High uric acid symptoms are basically the symptoms of the complications caused by the high uric acid levels in the body. The following has a detailed explanation on this subject.
Purine is a chemical that is naturally present in the body, and is also found in certain types of foods. The body produces uric acid as a waste by breaking down purine. The uric acid is then carried in the blood, filtered out by the kidneys, and eliminated in the urine. However, in some cases, the kidneys may not get rid of the uric acid normally, or the body may start producing too much of it. This increases the level of uric acid in the blood. This condition of high uric acid level is clinically known as hyperuricemia.
What is Too Much Uric Acid in Blood
If your uric acid level exceeds the normal range (listed below), then you have hyperuricemia.
In men: 3.1-7.0 mg/dL
In women: 2.4-6.0 mg/dL
In children: 2.0-5.5 mg/dL
*mg/dL = milligrams per deciliter
Symptoms of Hyperuricemia
Mostly, a high uric level causes no harm. However, in some cases, people may develop complications such as gout, kidney stones, or even kidney failure. Note that, it is these conditions that trigger various unpleasant symptoms.
When uric acid starts accumulating in the blood, it may begin to build up in the form of crystals that are hard and needle-like. These urate crystals form within joints or the surrounding tissues, and trigger symptoms, which may include:
• Inflammation, swelling, tenderness and redness, mostly in the big toe. Joints in the foot, ankle, knees, hands and wrists may also be affected
• Intense and sharp pain in the affected joints. Most people experience the attack at night, when they are asleep
• The pain might be intensified even by the touch of something as light as a sheet
• Lingering attacks of gout pain that may last for a few days or weeks
Kidney stones are hard lumps formed by accumulation of waste products in the blood. When uric acid levels are elevated, they can form into hard, stone-like deposits inside the kidneys. Kidney stones do not cause any symptoms until one or more of these stones travel down the ureters to the bladder. The symptoms that occur may include:
• An intense pain that has an abrupt start and ending. The pain is usually felt at the back or side of the abdomen
• Pain in regions such as the groin or testicles
• Pain that may last for minutes or hours, with intervals when there is no such pain
• Painful urination; may or may not be accompanied by a burning sensation
• Abnormal urine; foul-smelling, cloudy, red, brown or pink
• Nausea, vomiting, and if an infection is present, then fever
• Frequent urination, and increased urine output
High uric acid in the blood may cause kidney stones, which may advance to a more severe condition called chronic kidney failure. In this condition, the kidneys gradually lose their ability to filter waste products from the blood. Symptoms usually show up, when the condition has reached an advanced stage. It is in routine medical checkups, that a case of chronic kidney failure is usually detected. The symptoms that occur include:
• Swollen limbs (occurs from fluid retention)
• Itchy, dry skin
• Malaise, fatigue
• Loss of appetite, unintended weight loss
• Headaches, nausea
• Breathing difficulty (a sign of fluid getting accumulated in the lungs)
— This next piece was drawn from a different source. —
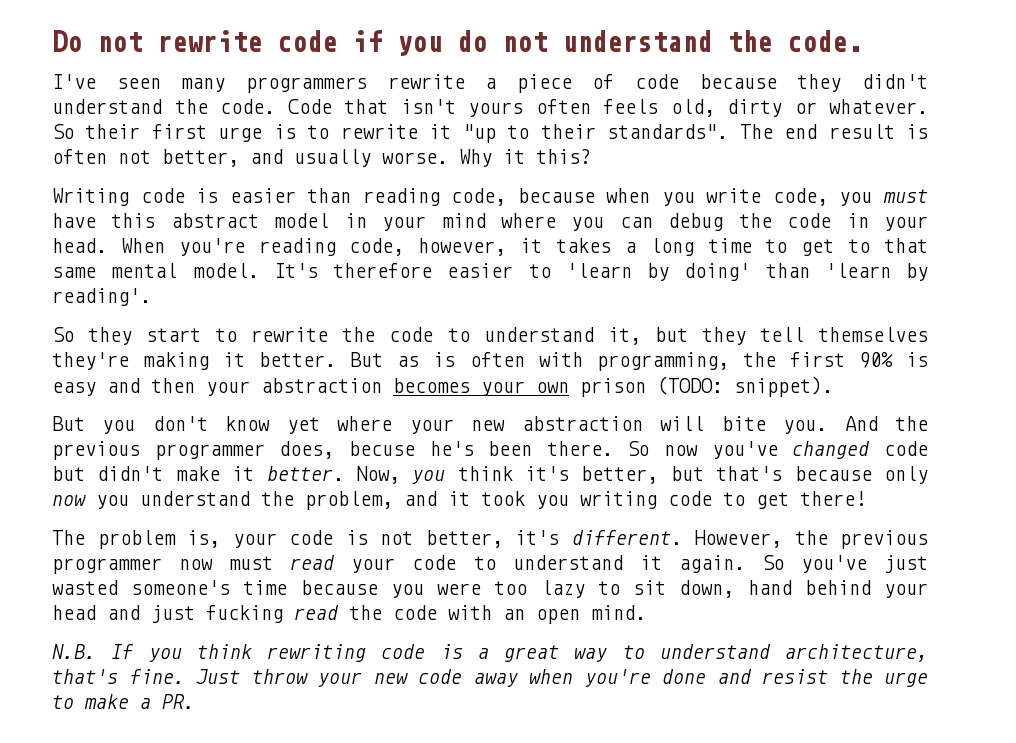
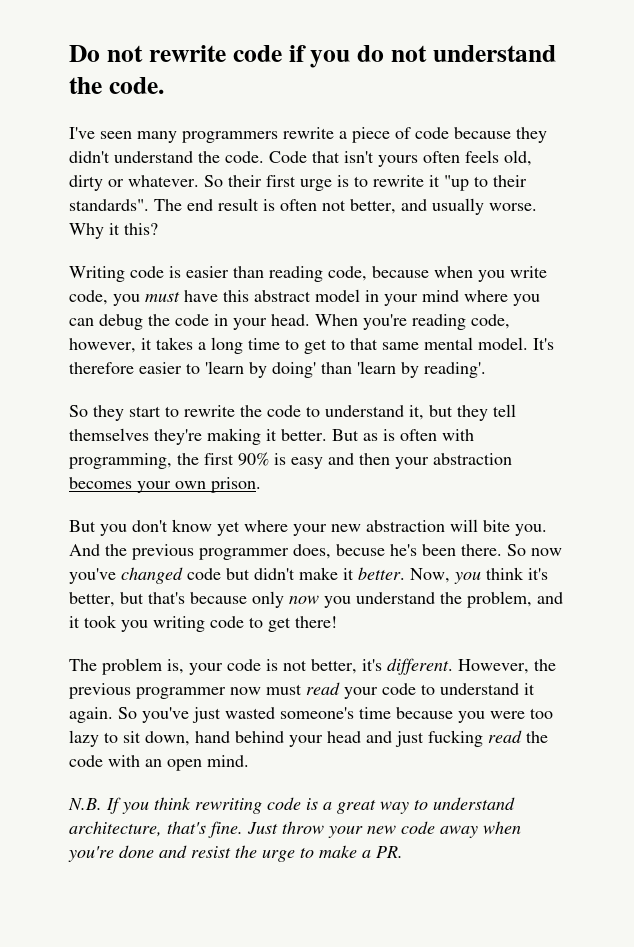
- But as is often with programming, the first 90% is easy and then your abstraction becomes your own prison (TODO: snippet).
+ But as is often with programming, the first 90% is easy and then your abstraction becomes your own prison.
• Hematuria (blood in urine)
• High blood pressure
• Trouble sleeping
• Decreased urine output
• Cognitive problems
What Causes Too Much Uric Acid in Blood?
Hyperuricemia may be linked to factors such as:
- Alcohol abuse
- Malfunctioning kidneys that do not filter waste normally
- Water pills
- Certain types of cancer
- Cancer treatment
- Supplements such as niacin or vitamin C
- A diet high in purine-rich foods such as meat, fish, poultry, beer, etc.
- Lead poisoning
Note that, having a high uric acid level in blood, does not necessarily predispose a person to develop conditions like gout, kidney stones or kidney failure. But, taking early treatment measures to manage such symptoms, does mitigate the risks of developing all such complications.
Disclaimer: The information provided in this article is solely for educating the reader. It is not intended to be a substitute for the advice of a medical expert.